We’d already set up a non-profit, “in liu of flowers” option for people to donate money in his memory right after he died, The Mike Royko Fund for Autism Treatment and Research (long defunct). We were also members of a brand new California-based organization called Cure Autism Now, a.k.a. CAN (back when curing autism wasn’t seen by some as an affront but a desperately worthy goal). They were enthusiastic about collaborating and splitting the proceeds.

(CAN eventually merged with and were absorbed by Autism Speaks after that organization formed in 2005.)

My memory is surprisingly fuzzy about the details, though the stress and sheer work involved in organizing and pulling off such an event, especially considering how stressed our lives already were thanks to autism, was so far beyond anything I’d expected, it’s surprising I can remember anything at all.

I do recall that plenty of celebs pitched in, but the only two I remember, oddly, are Dweezil Zappa and Brian Doyle Murray, maybe because I was a fan of both and they were among the few I actually had substantial conversations with. Same with the sports figures, active and retired, from the Bears, Bulls, and Cubs, and maybe even the White Sox (maybe, because Dad was a lifelong Cubs fan, and you know what that means). I have zero recollection of which players. Sports writers and anchormen were also around.

We had celebrity chefs too, with tasting stations in the main ballroom with the auction items. And once again, I remember none of them, except Jackie Shen, who had known Dad and had a nice friendship with him. I don’t even remember eating anything, something that REALLY speaks to the stress.

One of the biggest time-sucks in setting this thing up was getting donations for the auction. And I thought an autographed basketball from the Bulls would be a real catch.

Remember, this was early in 1998, in the middle of the Bulls’ legendary “Last Dance” (as in the title of the documentary). Nothing would bring more cash than that.

But I knew, even if Jerry Krause was a fan of Dad’s (they’d never met), that something like that was a long shot. But I gave it a try.

I sent a letter or two, made a couple of phone calls, but never heard back.

I suspected at the time that he might never have even seen the letters or heard about my calls.
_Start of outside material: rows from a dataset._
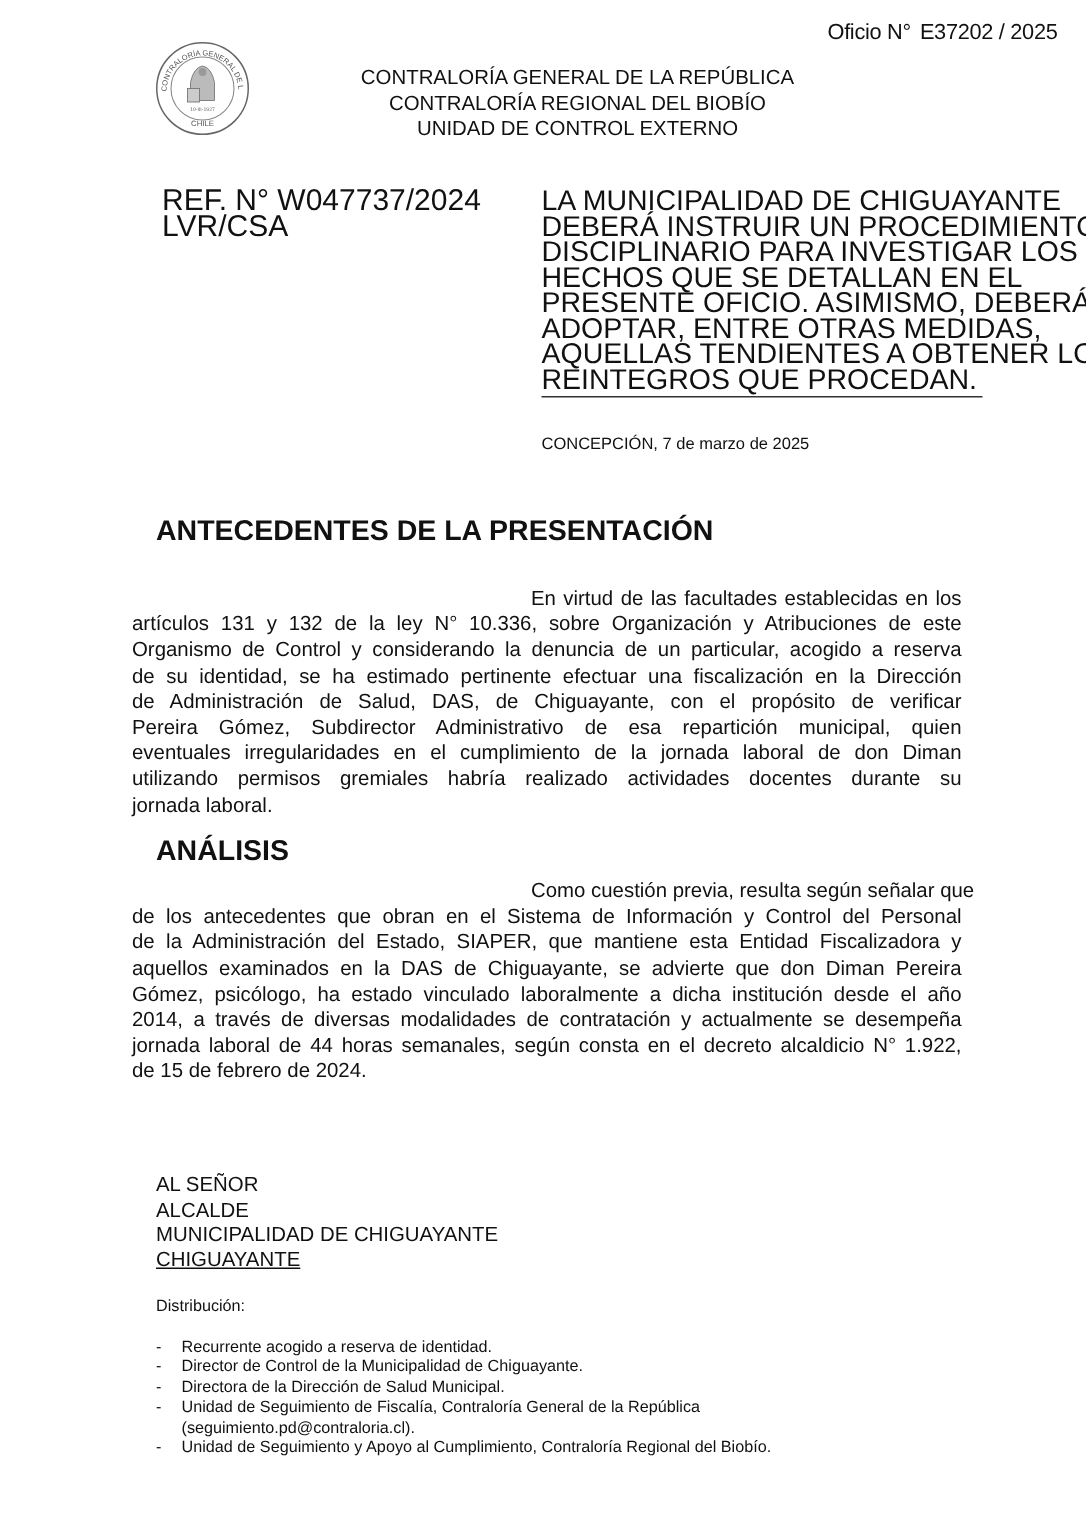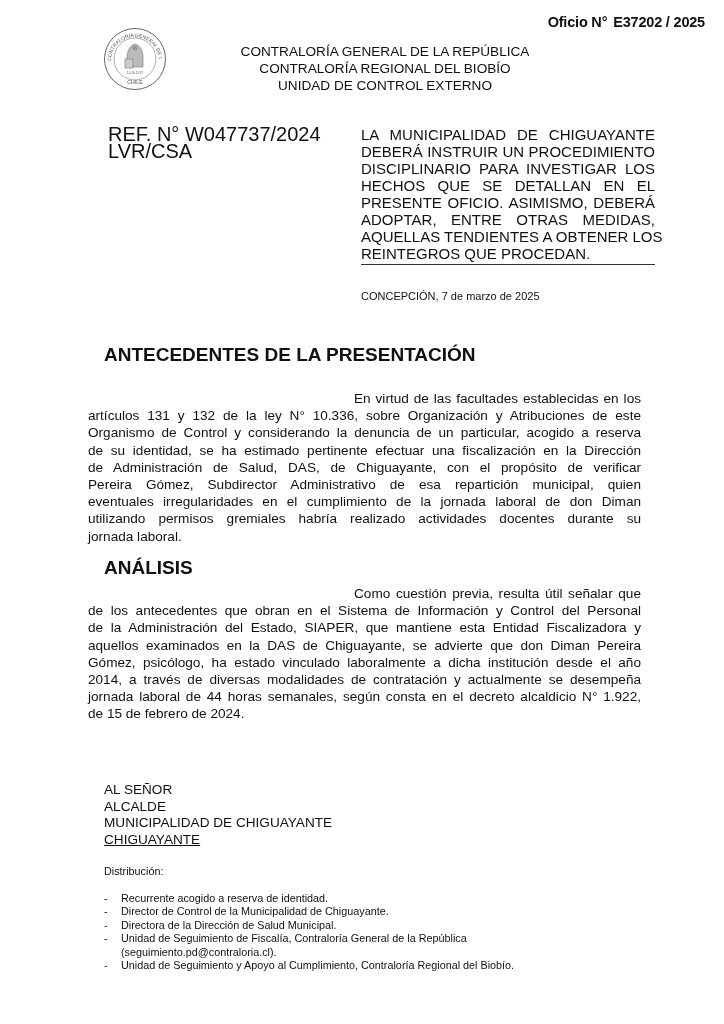"Oficio N° E37202 / 2025" #oficio { font-weight: bold -> normal }
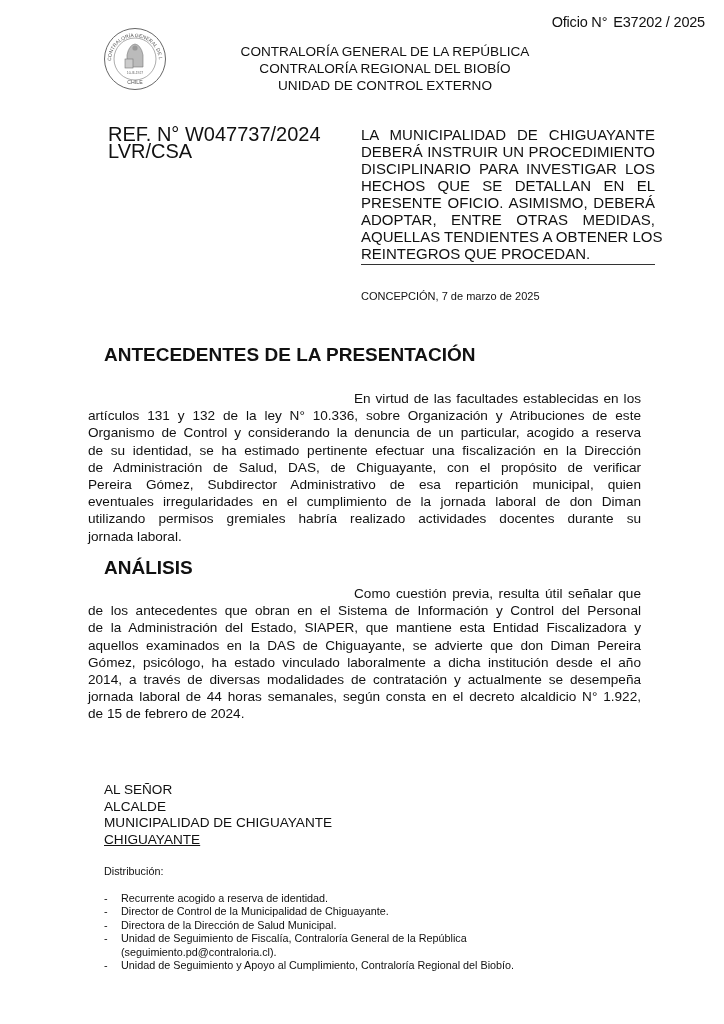"LA MUNICIPALIDAD DE CHIGUAYANTE" #summary { font-size: 15px -> 19px }
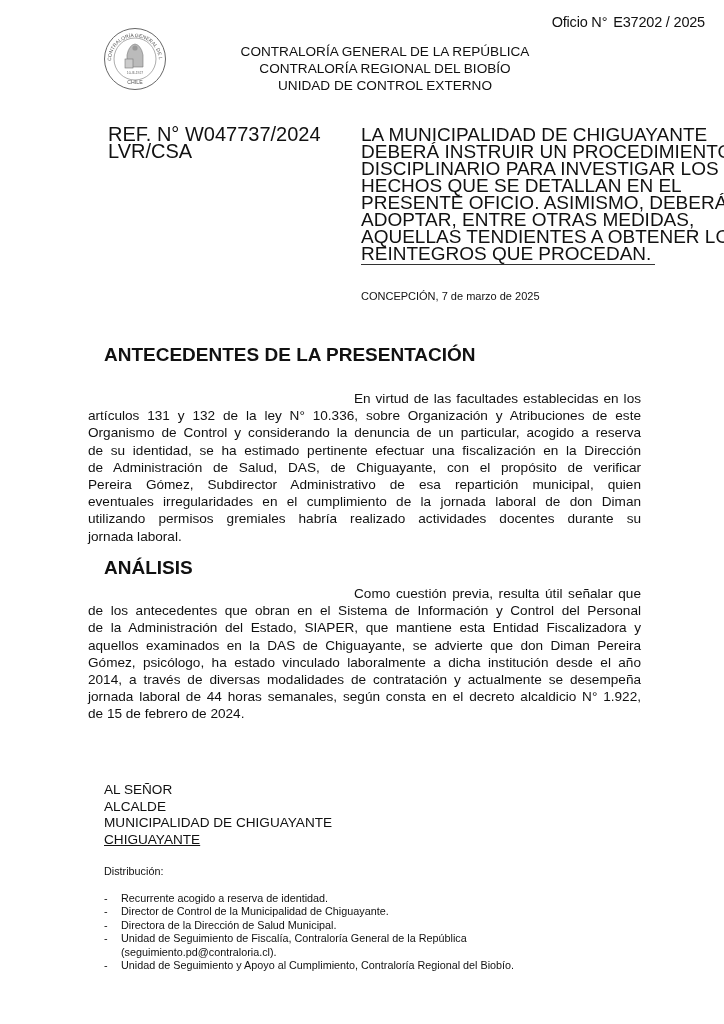"Como cuestión previa, resulta útil" span.ln { text: útil -> según }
I could only imagine how many flunkies he had screening everything, including such requests, which must have been endless. He was in the middle of a maelstrom. I’m guessing if he had, he would’ve at least have had one of those flunkies jot a “sorry no can do but I loved your dad” note.

And heck, a Bulls player or two did show up and tee off, anyway — we couldn’t complain.

So we never got that basketball. I didn’t hold it against him then.

And watching the documentary unfold, I really, really don’t hold it against him now.

And I’ll always be grateful for that “Jordan Returns” ticket.

I wouldn’t trade that memory for a dozen signed balls.